** PROBLEM **
Those lines of the data that hold the word "left" are to be copied out.

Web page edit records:

============================================================

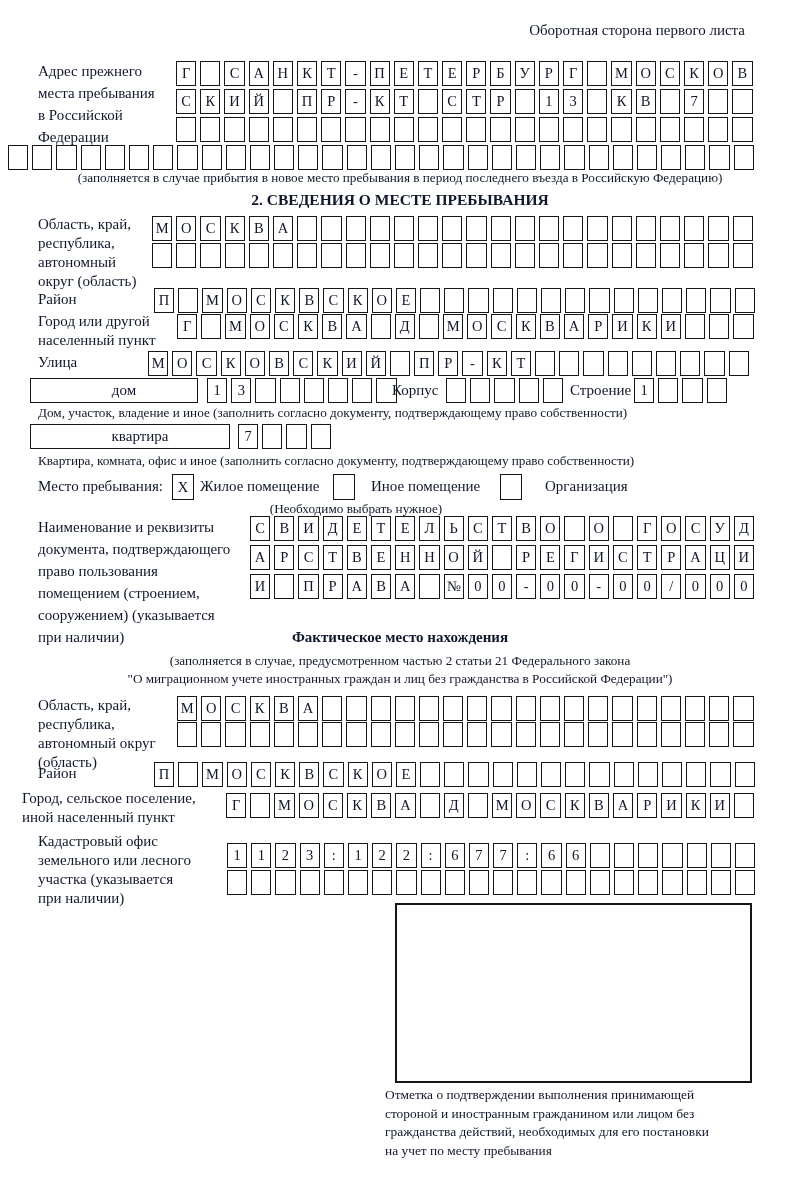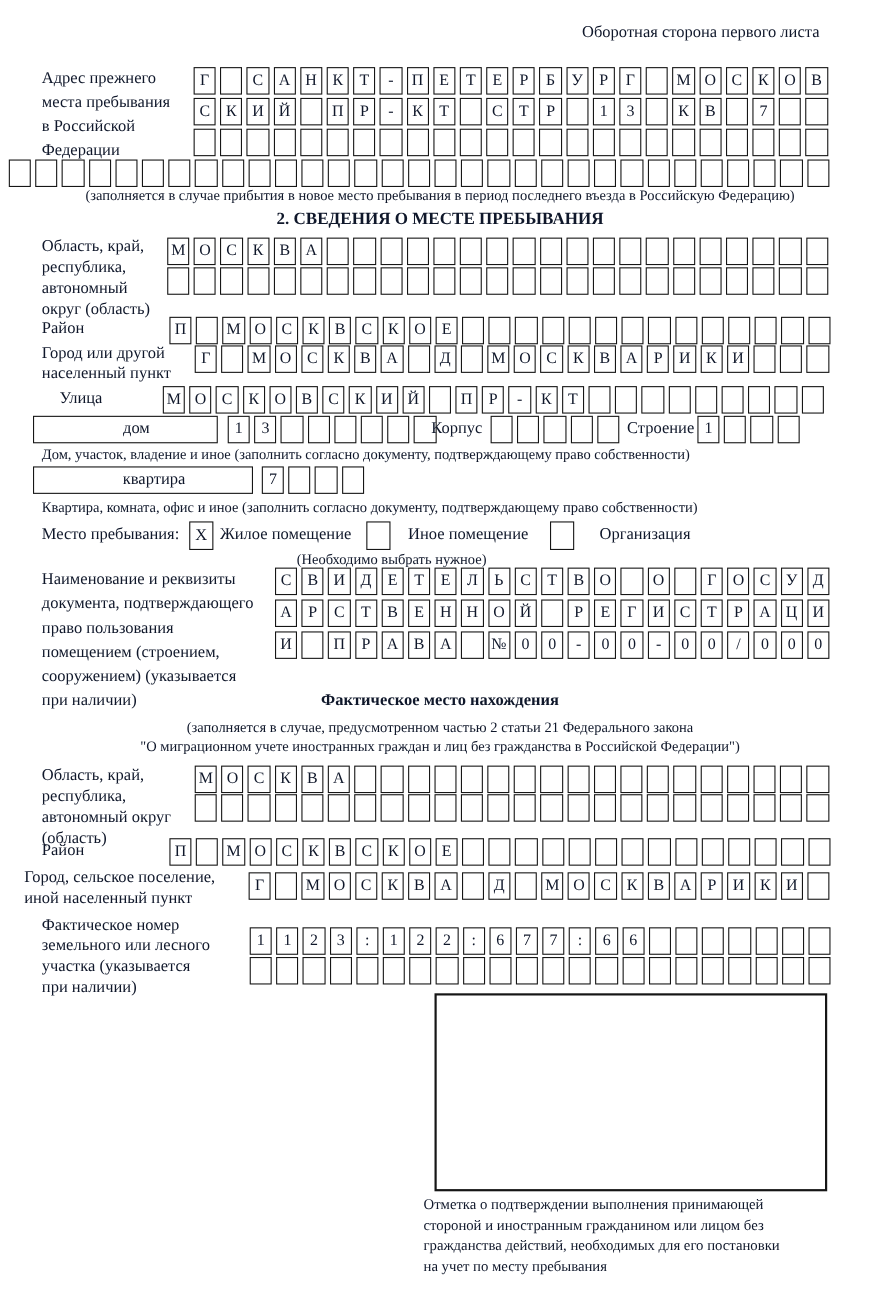--- a/index.html
+++ b/index.html
@@ -264,21 +264,21 @@
       <span class="cell">А</span>
       <span class="cell">Р</span>
       <span class="cell">И</span>
       <span class="cell">К</span>
       <span class="cell">И</span>
       <span class="cell"></span>
       <span class="cell"></span>
       <span class="cell"></span>
     </div>
 
-  <div class="lbl" style="left:54px;top:353px;">Улица</div>
+  <div class="lbl" style="left:38px;top:353px;">Улица</div>
   <div class="row" style="left:148px;top:351px;">
       <span class="cell">М</span>
       <span class="cell">О</span>
       <span class="cell">С</span>
       <span class="cell">К</span>
       <span class="cell">О</span>
       <span class="cell">В</span>
       <span class="cell">С</span>
       <span class="cell">К</span>
       <span class="cell">И</span>
@@ -539,21 +539,21 @@
       <span class="cell">В</span>
       <span class="cell">А</span>
       <span class="cell">Р</span>
       <span class="cell">И</span>
       <span class="cell">К</span>
       <span class="cell">И</span>
       <span class="cell"></span>
     </div>
 
   <div class="lbl" style="left:38px;top:832px;">
-    <div>Фактическое номер</div>
+    <div>Кадастровый офис</div>
     <div>земельного или лесного</div>
     <div>участка (указывается</div>
     <div>при наличии)</div>
   </div>
   <div class="row" style="left:227px;top:843px;">
       <span class="cell">1</span>
       <span class="cell">1</span>
       <span class="cell">2</span>
       <span class="cell">3</span>
       <span class="cell">:</span>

============================================================

** OUTPUT FOR THIS EXERCISE **
-  <div class="lbl" style="left:54px;top:353px;">Улица</div>
+  <div class="lbl" style="left:38px;top:353px;">Улица</div>
   <div class="row" style="left:148px;top:351px;">
   <div class="lbl" style="left:38px;top:832px;">
   <div class="row" style="left:227px;top:843px;">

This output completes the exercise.